67 lat temu. Polska krew dla Węgrów
25 października 1956 Instytut Hematologii w Warszawie wysłał na Węgry pierwszą partię plazmy dla rannych. Nawiązał także łączność ze wszystkimi polskimi stacjami krwiodawstwa i ogłosił stan pogotowia, tak by i one w razie potrzeby mogły nadesłać mu świeżą partię krwi w celu przekazania jej węgierskiej służbie zdrowia.
Przed punktami krwiodawstwa w Polsce ustawiały się kolejki dawców, którzy na ogół czynili to pierwszy i ostatni raz w życiu. Decydującym impulsem było podanie 28 października przez Polskie Radio apelu Węgierskiego Czerwonego Krzyża o dostarczanie krwi dla Węgrów.
Ogólnopolska akcja zbierania krwi dla rannych Węgrów trwała przez półtora tygodnia. Oficjalnie zakończono ją wówczas, gdy Węgierski Czerwony Krzyż, dziękując za ofiarność Polaków, prosił o żywność, lekarstwa i odzież. Faktycznie honorowe krwiodawstwo trwało dalej.
Do połowy grudnia 1956 r. polskie społeczeństwo przekazało dla rannych Węgrów 795 litrów krwi.

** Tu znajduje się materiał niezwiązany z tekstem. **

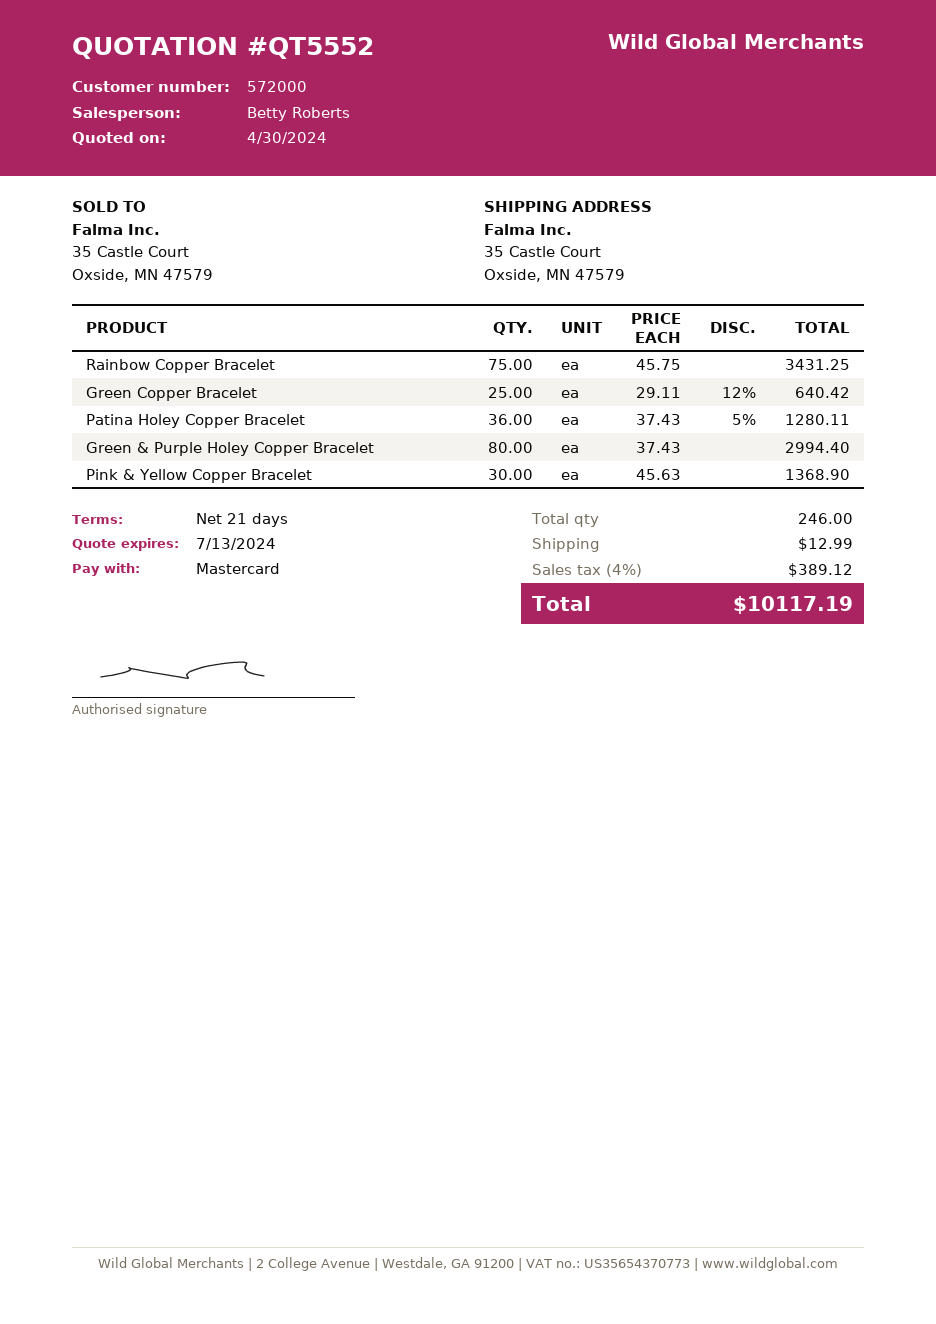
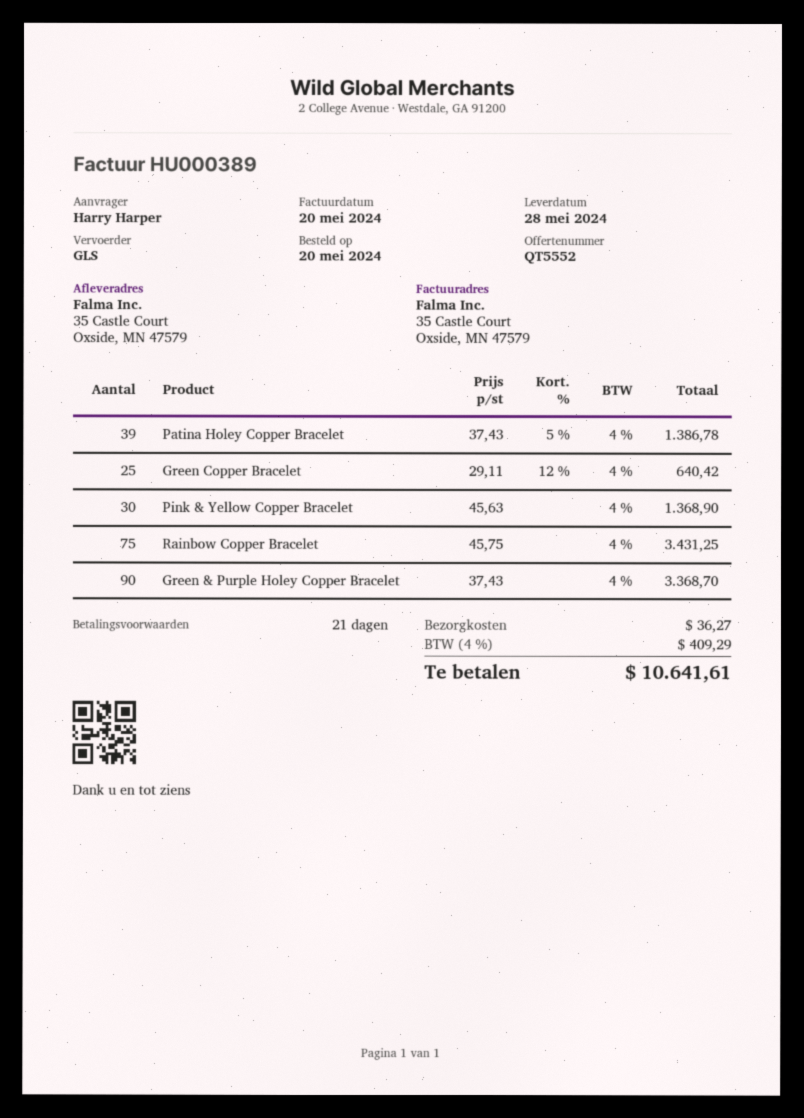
Patina Holey Copper Bracelet: 36 x 37.43 - 5% = 1280.11 -> 39 x 37.43 - 5% = 1386.78
Green & Purple Holey Copper Bracelet: 80 x 37.43 = 2994.40 -> 90 x 37.43 = 3368.70
shipping: 12.99 -> 36.27
tax: 4% = 389.12 -> 4% = 409.29
total: 10117.19 -> 10641.61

Od jednej osoby przeciętnie pobierano 150-200 mililitrów, co oznacza, że na Węgry drogą powietrzną trafiła krew od 4-6 tys. polskich dawców.
W tamtym czasie polskie krwiodawstwo borykało się z problemami. Brakowało krwi do pokrywania bieżących potrzeb lecznictwa i do wytwarzania leków krwiopochodnych. Dawcy byli niemal wyłącznie płatni. Ogłoszona w 1950 r. akcja zbierania krwi dla komunistycznej Korei nie spotkała się z wielkim odzewem. Inaczej było w 1956 r. Pomoc Węgrom była czymś wyjątkowym. Po tej akcji polskie społeczeństwo zmieniło stosunek do kwestii oddawania krwi. Od 1958 r. rozpoczął się rozwój honorowego krwiodawstwa.
W Legnicy również odbyła się zbiórka krwi dla braci Węgrów. Z tej okazji w październiku 2017 roku uroczyście odsłonięta została tablica wyrażająca Solidarność z węgierską rewolucją i walką o wolność w 1956 roku ufundowana przez rząd Węgier.